# How Much To Water - Pre Vs Post Germination



## jaygrizzle (Jun 6, 2018)

So I know best practice for pre germination is to water frequently to keep the seedbed moist. The majority of my overseed has germinated and now I am wondering what the best watering schedule is going forward.

My overseed areas were TTTF and I had a small area about 300 square feet that had large bare spots so I decided to do KBG there. The TTTF sprouts have gotten a few inches tall while the KBG has germinated but has stayed pretty short. Probably under an inch. Once the seed has germinated is it better to go back to my normal summer watering of less frequent and more water to try and get the roots deep?

A side note that is we are currently in a heat advisory for the next fews days with temps in the mid 90s. After that it cools down into the 80s.


----------



## g-man (Jun 15, 2017)

I keep the area moist. The roots are not deep and will dry out quickly.


----------



## Green (Dec 24, 2017)

Some people taper off to normal watering relatively quickly, but I don't know how well that works. I like to make changes very slowly, and give it at least a week between each change.


----------



## j4c11 (Apr 30, 2017)

You definitely can't go to a watering schedule designed for mature lawns. With heat in the 90's it will need a good soaking daily, and you can cut back to every 3-4 days as the temps go down and the grass matures a little.

I would highly recommend a dose of propiconazole right now, with frequent watering requirements and high temps and young grass you're in a very vulnerable state.

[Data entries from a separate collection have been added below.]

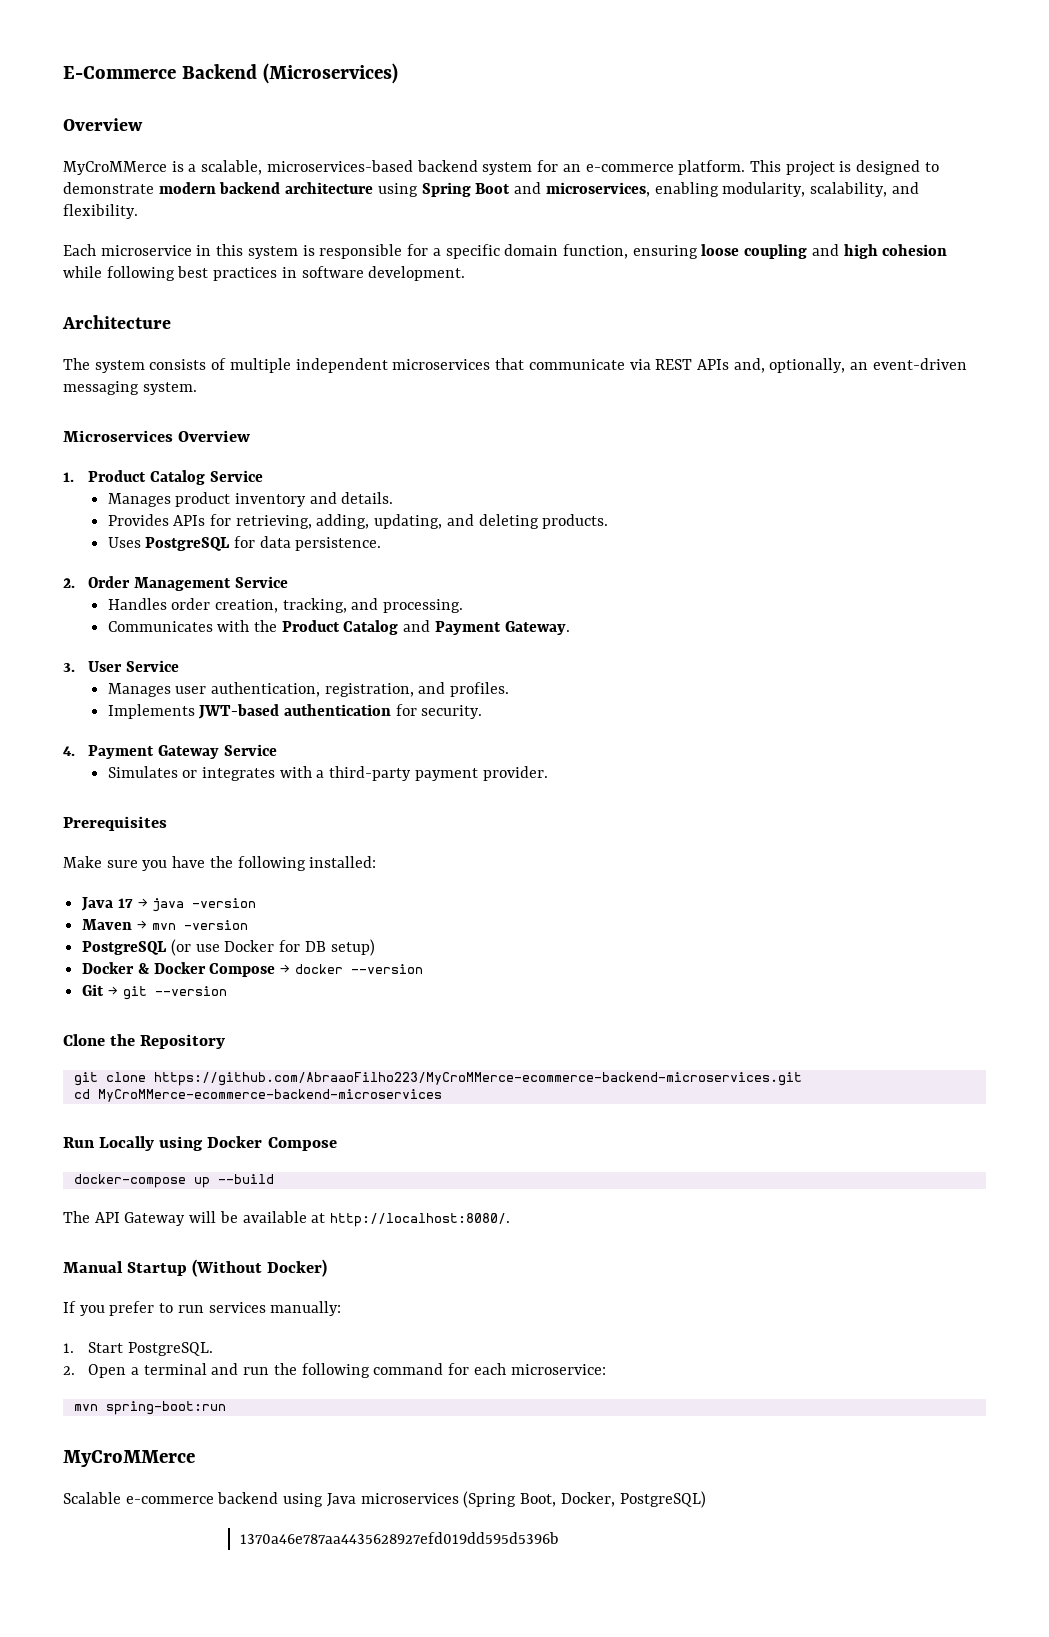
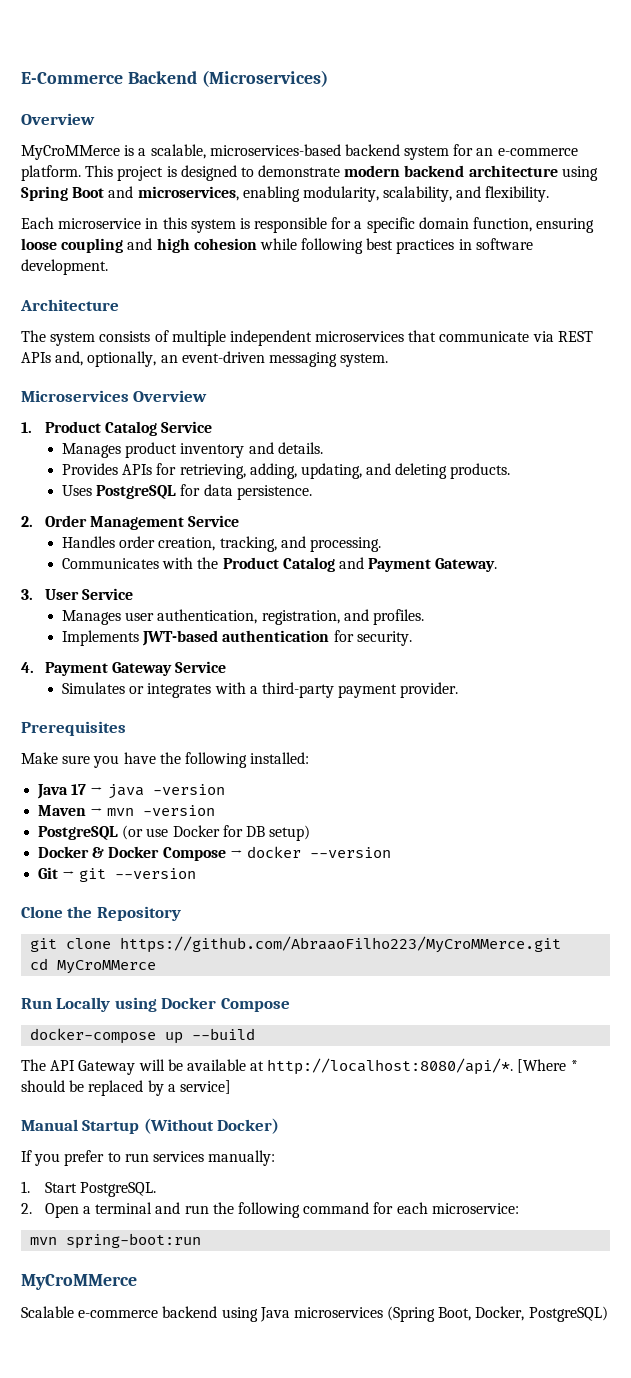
- git clone https://github.com/AbraaoFilho223/MyCroMMerce-ecommerce-backend-microservices.git
+ git clone https://github.com/AbraaoFilho223/MyCroMMerce.git
- cd MyCroMMerce-ecommerce-backend-microservices
+ cd MyCroMMerce
- The API Gateway will be available at http://localhost:8080/.
+ The API Gateway will be available at http://localhost:8080/api/*. [Where * should be replaced by a service]
- 1370a46e787aa4435628927efd019dd595d5396b

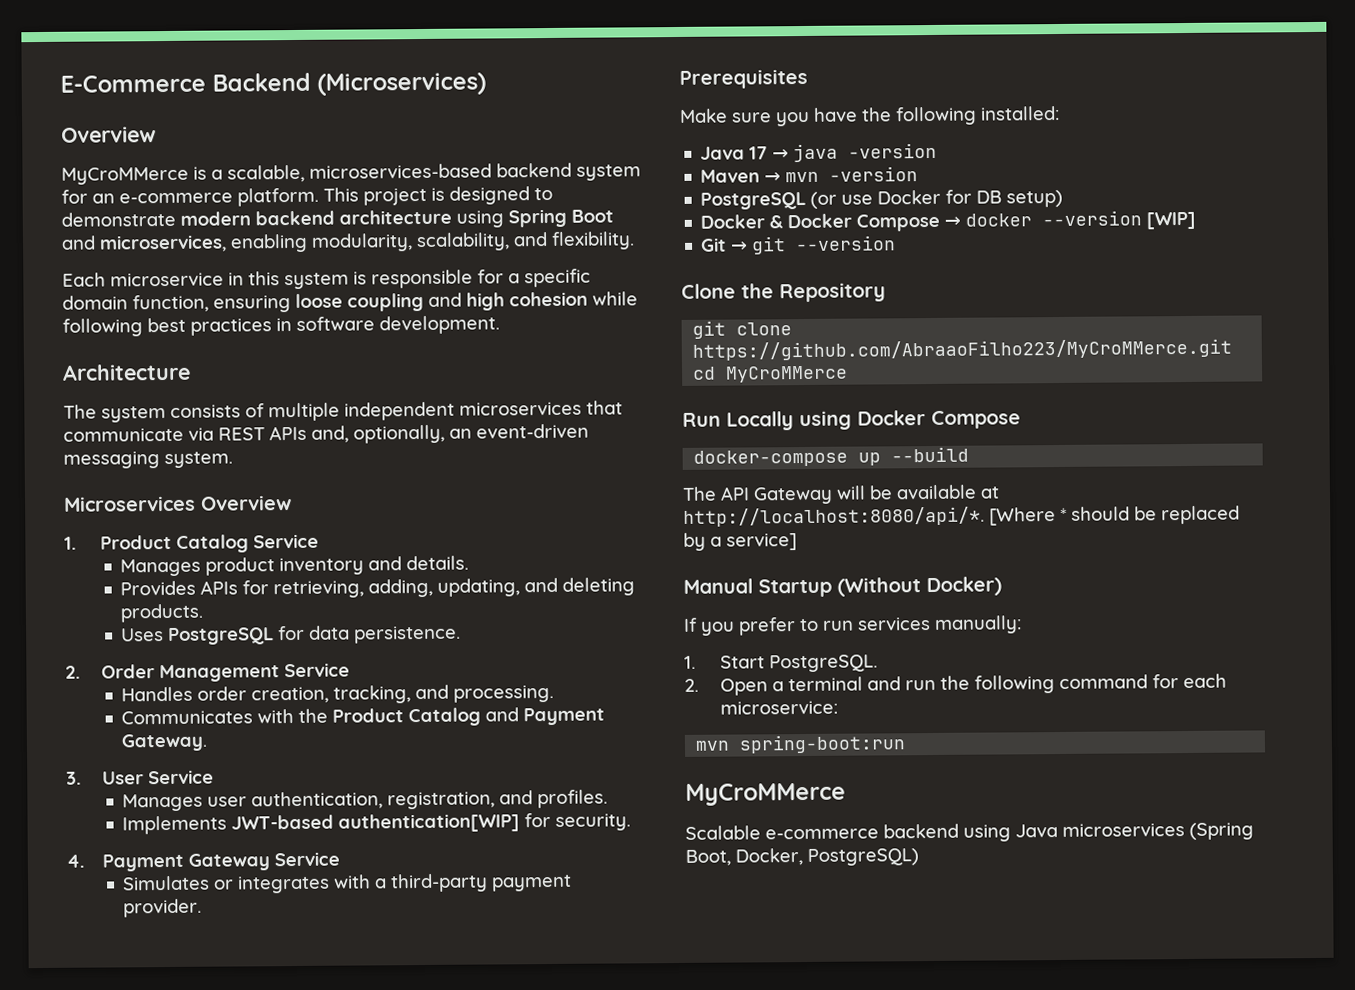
- Implements JWT-based authentication for security.
+ Implements JWT-based authentication[WIP] for security.
- Docker & Docker Compose → docker --version
+ Docker & Docker Compose → docker --version [WIP]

Finally, keep the fescue at 2.5" for the first 30-45 days. It will help with tillering and keep it from bending over and creating a mess. Once it stiffens a little you can raise the HOC if you wish.


----------



## jaygrizzle (Jun 6, 2018)

Thanks for the tips everyone. @j4cll (seems like its not letting me tag you correctly), do you know if the granular Bayer Advanced Fungus Control for lawns is a good product? I'm looking to pick something up ASAP as I had been thinking about the potential for fungus but hadn't put anything down. Ideally something that I could pick up from a big box store, but if there is something better I'm sure I could find a local source for it.

https://www.lowes.com/pd/BAYER-ADVANCED-10-lb-Lawn-Fungus-Control/3027697


----------



## g-man (Jun 15, 2017)

Check the fungicide guide (see signature below). There is a list of what works for what, names and sources. I find that propiconazole works better if foliar applied.


----------



## jaygrizzle (Jun 6, 2018)

Thanks g-man, I will take a look.


----------



## jaygrizzle (Jun 6, 2018)

@g-man so from my understanding it is best to use two different types of MOA when applying. So I was thinking about applying the Bayer Advanced that has the AI of propiconazole and the Scotts Lawn Fungus Control with AI of Thiophanate. Am I understanding the Fungicide guide correctly in using these two together? I am a little wary of using the liquid version of the Bayer propiconazole as I'm nervous that I won't use the hose end spraying application correctly.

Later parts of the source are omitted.